I think an un-biased ranking for RK out of 10 is 27.


----------



## Wills_GunR33 (May 16, 2009)

Well on this basis i think i will be booking mine in for a serious once over in the new year. Just got to save some dosh first.


----------



## jaycabs (Nov 16, 2007)

after the first time i took my car to RK i knew i would be taking it there in the future :thumbsup:


----------



## Bandit (Jul 2, 2004)

Ron is a legend!

Been taking my GTR there for 5.5 years, Cannot fault his workmanship in any way what so ever. 

:thumbsup: from me.


----------



## alpeag (Dec 1, 2006)

i would be taking mine back but unfortunately that would be one hell of a round trip!


----------



## Matsky (Jun 10, 2008)

Hi guys i agree with all of you, and your comments aswell Ron is the buisness i would only take my r32 gtr to him,always very freindly and gives out great and helpful advice!
Big thumbs up to R.K Tuning.


----------



## N4SMO 700 (Aug 7, 2008)

I agree with all the above. Ron`s done all the tuning on my gtr and i cannot praise him/RK Tuning enough. Value for money, quality workmanship at the heighest level and always has time for some helpful advice. In my opinion the best Skyline tuner in the UK, you will not be dissapointed. 
Top Bloke.:thumbsup:


----------



## turbotim1980 (May 18, 2007)

Has any of you tried or heard of FC Tuning. His name is Steve and he knows his stuff when it comes to Nissans and tunes them very well. He managed to get 552bhp out of my car with a standard engine pretty much just bigger turbos and 600cc injectors PFC and FPR. He is located in Enfield and when he tunes your car its a very friendly service you are there throughout the tuning process he road tunes as well as dyno tuning. Very professional service highly reccommended. 
Im not saying that RK Tuning is not any good as i havent been there myself just thought id let you know about Steve incase he is closer to some of you as decent skyline tuners are hard to find


----------



## iceager (Dec 23, 2004)

Does distace matter ? if you want quality you go to the best right ? well my car is like 1700km away from my house, if you want the best you just go for it


----------



## boyzee (Oct 22, 2006)

Ron has done a lot of work on my car and i would,nt take it any where else, he is the most decent bloke out there.:thumbsup:


----------



## matty32 (Dec 18, 2005)

Ron is the only person i allow to service my 34 

really nice guy, and bonus his 5mins from my house hehe


----------



## creedonsr20det (Aug 6, 2008)

another rk tuning fan here..travelled from cork to essex about 6 months for a forged engine.Really nice guy,very helpfull and engine hasnt missed a beat since.Big thumbs up for Ron


----------



## madbstd (Apr 20, 2008)

Ron did a big brake upgrade for me a few months ago after being recomended by Speed at a London meet. He did a great job and gave the car a check over while it was there too. I felt like I had found someone I can trust to look after my car. I'll happily take it back when I'm ready for the next power upgrade in the next 6 months. 550hp sounds like a nice figure for me!

Cheers Ron

:thumbsup:


----------



## R32 Combat (Jan 29, 2004)

Good service, good prices and superb customer service. 

Ron all the way.


----------



## clever.trevor.e (Oct 29, 2004)

I wouldn't even consider going anywhere else. It's a matter of trust. Most people who have used RK Tuning go back because they don't get ripped off or persuaded to get things done to their car that are unnecessary. You get to know Ron and you realise that if he says something needs doing, it really does. If he tells you you're wasting your money, odds on you are. Its as simple as that.


----------



## Bajie (Dec 13, 2001)

clever.trevor.e said:


> If he tells you you're wasting your money, odds on you are. Its as simple as that.

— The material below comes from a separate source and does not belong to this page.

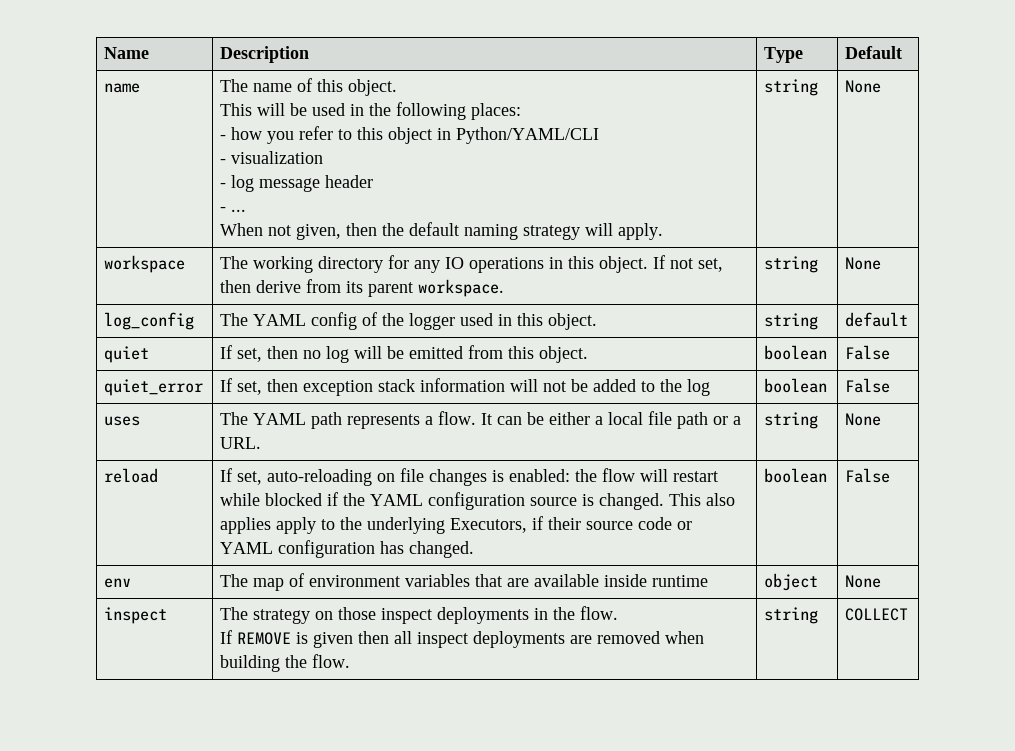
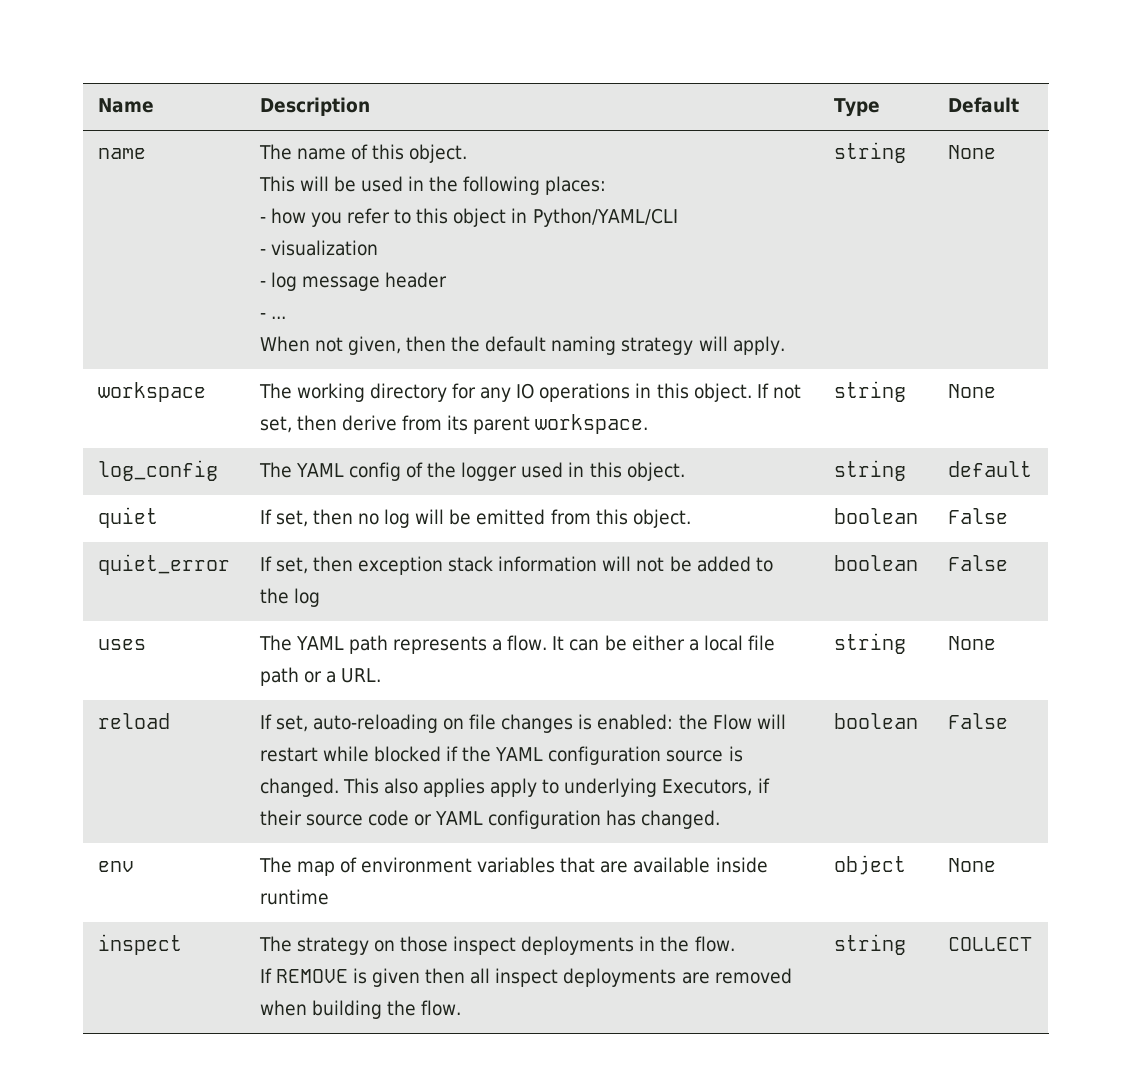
[602,468,636,482] flow -> [712,714,752,730] Flow
[340,517,363,530] the -> (560, 786) none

pmsl ... he's beaten me up a few times too mate


----------



## fourtoes (Feb 27, 2003)

One word of warning though! The speed bumps on the way in to his gaff are killer! 

bob


----------



## nori41 (Sep 8, 2007)

does anyone else have trouble with RK's website?

i can get the homepage up but thats about it


----------



## Mook (Mar 20, 2007)

Think he's updating it. Try a different browser too


----------



## bayside gtr (Dec 24, 2005)

nori41 said:


> does anyone else have trouble with RK's website?
> 
> i can get the homepage up but thats about it


try typing in again on google rktuning.com


----------



## nori41 (Sep 8, 2007)

tried it on yahoo and it works , no joy on google tho

nice one bruvvas:thumbsup:


----------



## trevbwhite (May 15, 2007)

just got my car back from ron problems fixed running better than ever!


----------



## dean j (Jan 28, 2007)

what was wrong with it mate?


----------



## trevbwhite (May 15, 2007)

dean j said:


> what was wrong with it mate?


after everything mate turned out to be a blocked breather hose on the catch tank! new catch tank and she is as good as gold now mate! :clap:


----------